Five Parts, One AI, and the Same Lesson Every Time
A week of letting an AI agent run Fusion 360 — and the one habit that decided how fast each part went.
Thanks for the inspiration, Matthew! 🙏
For a week I let an AI agent drive Fusion 360. I handed it photos, a hand drawing, an STL, and a lot of corrections; it ran the model. Each part below is the same story — a reference on the left, what the AI built on the right — and the gap between them came down to one thing.
TL;DR
The AI did the CAD. I supplied the eyes, the references, and the fixes.
The lesson, every time: the reference is ground truth — a clear photo or drawing beats any amount of clever guessing.
A ski clip took 28 tries from photos; a steel part took one pass from a dimensioned drawing.
Parametric models made corrections free — a wrong size was one number, not a rebuild.
And the one that quietly democratized a five-figure workflow: a downloaded 3-D-print mesh, turned back into an editable parametric model.
Where it started: a van
The first build wasn't a tutorial cube — it was the deck for my Toyota Sienna camper, from Matt's layout rather than a photo. Twenty-five parts, all parametric. The point was to see if an AI could hold a model that size together without it falling apart. It could. That's what made the rest worth doing.
Then something tiny: the plastic connector that clips a climbing skin to a ski tip. The white insert came together fast. The black receiver took 28 versions — not because the CAD was hard, but because we kept mis-reading how it locks. The fix wasn't a better tool. It was a photo of the part by itself, which had existed the whole time.
A drysuit gasket tool, copied from a 3-D print online. We sized it from pictures and got it wrong — built it 10.5″ when the real one is 9.5″. The maker emailed the actual file, and the fix was a single number, because the model was parametric.
Then a steel jack adapter for a Pilatus PC-12, from a hand shop drawing with four numbers on it. One pass. No revisions. Same AI, same me — the only difference from the ski clip was that this time the reference was exact.
The reference is ground truth; my reasoning about a part I can't see is not. Every wasted version came from modeling on a guess when a photo or a file was a search — or an email — away.

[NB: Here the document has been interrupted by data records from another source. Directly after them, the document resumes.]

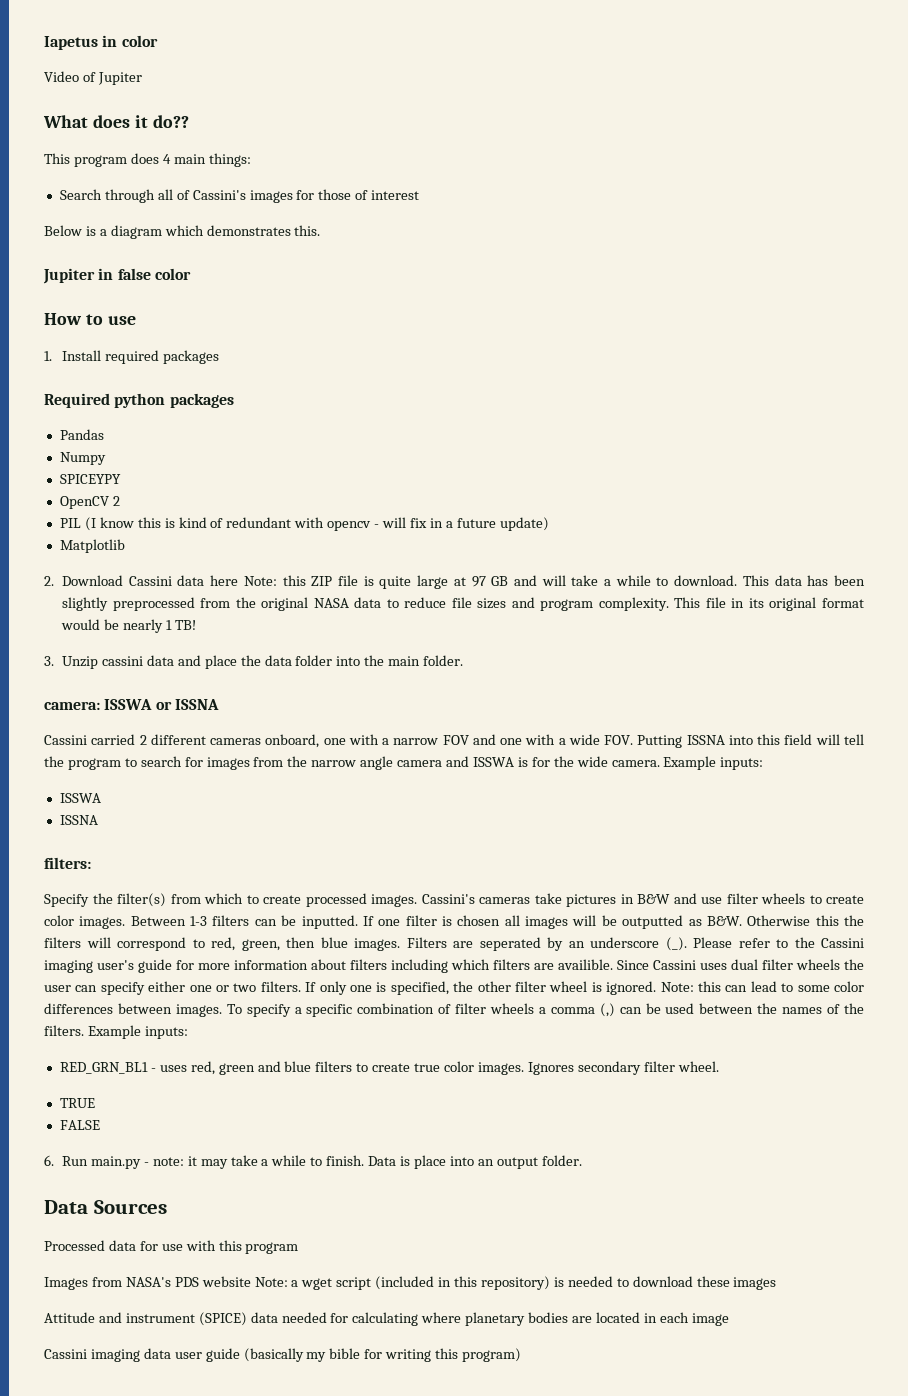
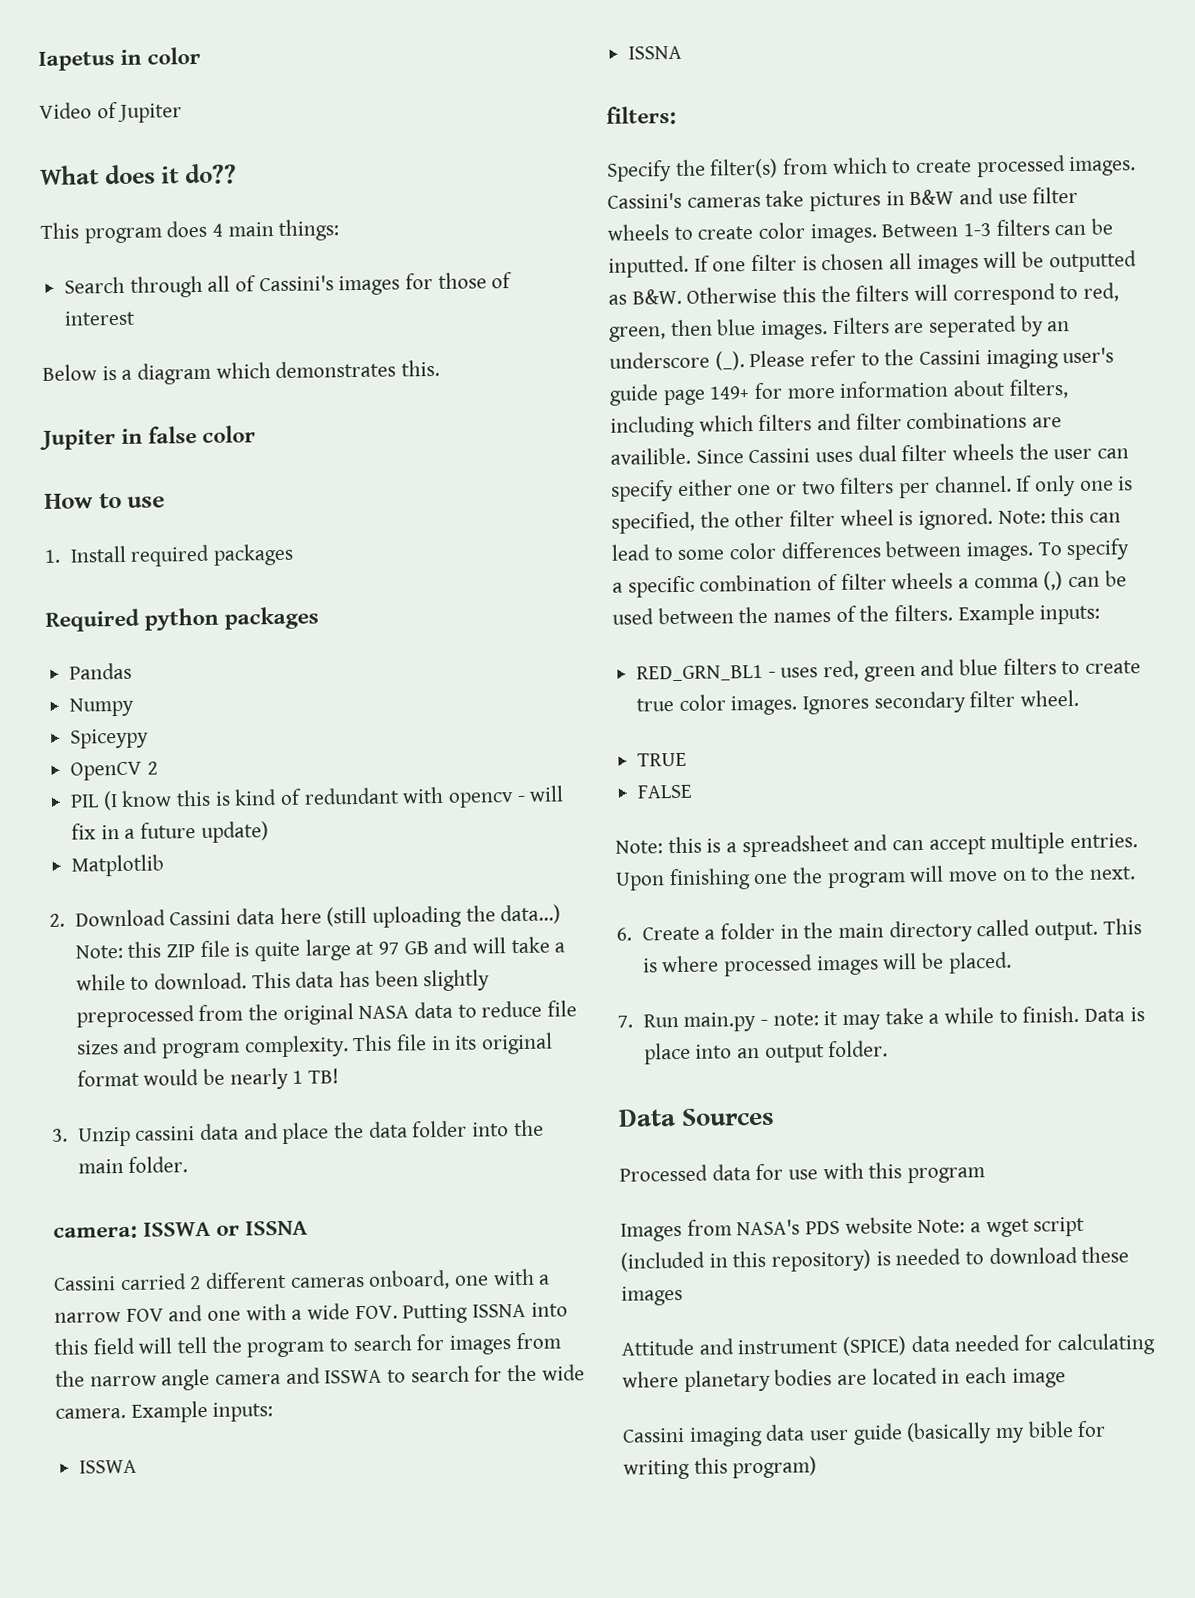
- SPICEYPY
+ Spiceypy
- 2. Download Cassini data here Note: this ZIP file is quite large at 97 GB and will take a while to download.
+ 2. Download Cassini data here (still uploading the data...) Note: this ZIP file is quite large at 97 GB and will take a while to download.
- Cassini carried 2 different cameras onboard, one with a narrow FOV and one with a wide FOV. Putting ISSNA into this field will tell the program to search for images from the narrow angle camera and ISSWA is for the wide camera.
+ Cassini carried 2 different cameras onboard, one with a narrow FOV and one with a wide FOV. Putting ISSNA into this field will tell the program to search for images from the narrow angle camera and ISSWA to search for the wide camera.
- Please refer to the Cassini imaging user's guide for more information about filters including which filters are availible.
+ Please refer to the Cassini imaging user's guide page 149+ for more information about filters, including which filters and filter combinations are availible.
- Since Cassini uses dual filter wheels the user can specify either one or two filters.
+ Since Cassini uses dual filter wheels the user can specify either one or two filters per channel.
- 6. Run main.py - note: it may take a while to finish.
+ Note: this is a spreadsheet and can accept multiple entries. Upon finishing one the program will move on to the next.
+ 6. Create a folder in the main directory called output. This is where processed images will be placed.
+ 7. Run main.py - note: it may take a while to finish.

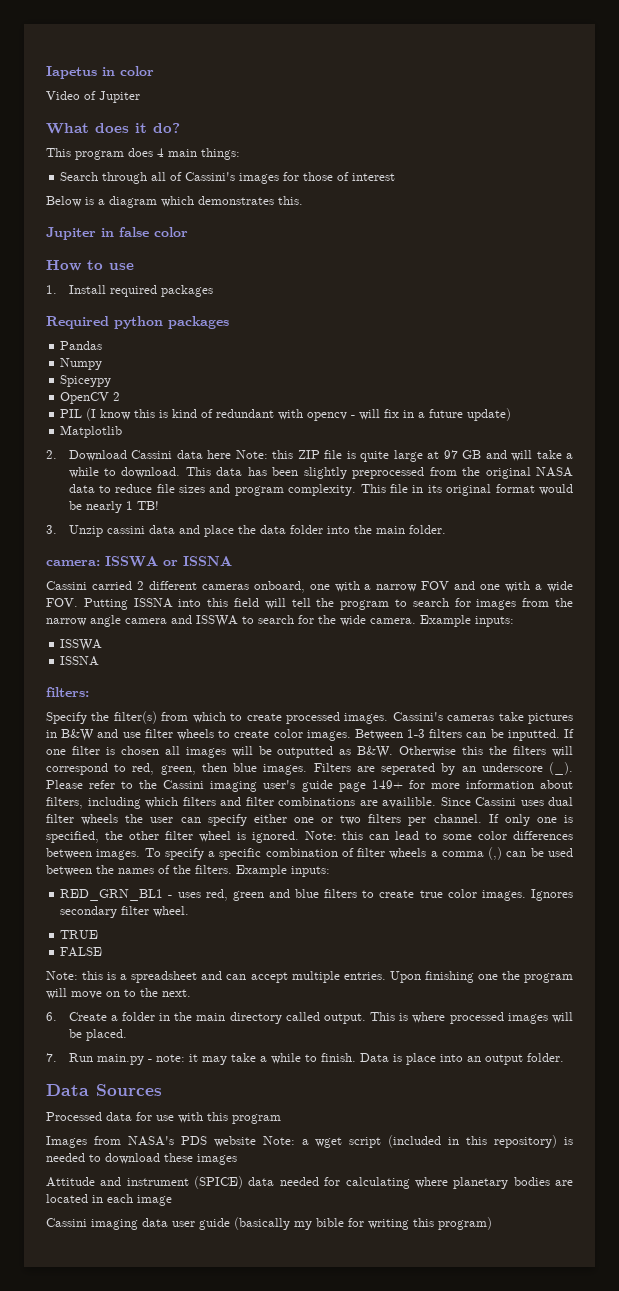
- What does it do??
+ What does it do?
- 2. Download Cassini data here (still uploading the data...) Note: this ZIP file is quite large at 97 GB and will take a while to download.
+ 2. Download Cassini data here Note: this ZIP file is quite large at 97 GB and will take a while to download.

And one of these used to take a five-figure tool and an expert. The fifth part started as a downloaded 3-D print — a frozen mesh, the kind of file you normally can't edit at all — and came back as a real, editable parametric model. That wasn't impossible before: it meant specialist software that runs into five figures and a trained operator, or an hour of careful hand-remodeling. What's new is that an AI agent now does it conversationally in a free Fusion install — and the specific trick of letting it slice the mesh to measure itself, then rebuild from those measurements, is something I haven't found anyone else doing. That's the quiet headline of the week.
Three smaller lessons, none about CAD software:
Parametric makes corrections free. Get a dimension wrong, change the number, done — no rebuild.
The save that matters is the file on your disk. Fusion's cloud save turned out flaky; the model that's actually safe is the one exported to a folder I control.
One Fusion, many helpers, needs a traffic light. Running several AI threads into a single Fusion, they trampled each other — until a tiny shared lock made them take turns.
The fast builds and the slow ones used the same tools and the same agent. The only variable was the quality of what I handed it. Feed a fast builder a good reference and get out of the way.